Because that’s what it’s supposed to look like. But let’s be honest, there are some days when that just can’t happen. Hell, sometimes the smile isn’t even enough to convince them. That’s why our person designed for the industry would feel like a peppy version of the emotion-less cybermen from Doctor Who.

6. Mind-Reading

Because it’s totally our fault when the guy said he wanted his iced tea sweetened but actually meant unsweetened and we should have known better, dammit. If only we could read people’s minds and know exactly what they want.

7. Self-Washing Hands

We all know that just about anything can contaminate food. Whenever you scratch that awful itch on your face, lick that tiny bit of whipped cream off your hand, move aside that hair that’s been dangling in front of your eyes…yeah you get the picture…it’s another trip to the hand-washing sink. If hands could self-clean whenever they came in contact with certain surfaces it would save a lot of time and make food a lot more sanitary.

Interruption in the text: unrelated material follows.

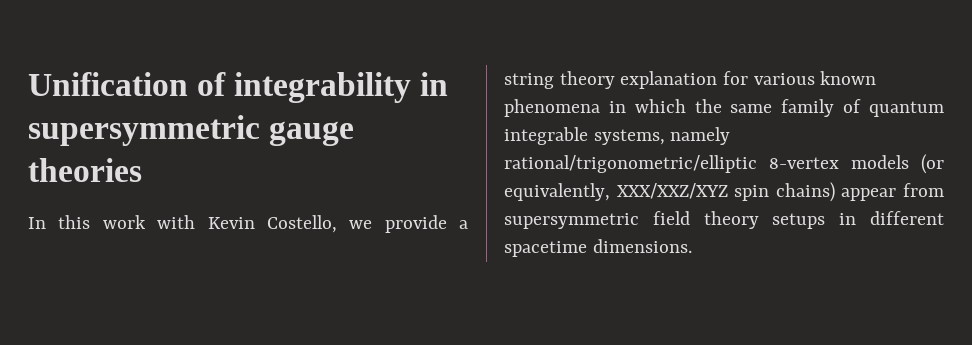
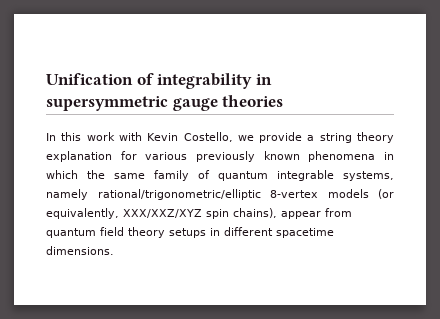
(815, 79) none -> [196,151,255,162] previously
[775,182,835,202] chains) -> [233,208,277,218] chains),
[504,213,639,229] supersymmetric -> [46,228,96,238] quantum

8. Fingers That Squirt Condiments

Never run out of whipped cream, chocolate sauce, caramel, mayo, ketchup, guacamole, mustard, ranch dressing, peanut butter, melted cheese, or anything else that needs to go on the food you make.

I couldn’t think of any pictures for the last three.

I think we can all come to the conclusion that the perfect person for a food service job would not be a human at all. Customers, this is why you should try your best to not be assholes to your sandwich makers, barristas, waiters, and cashiers. Our jobs are a lot harder than they look from the outside.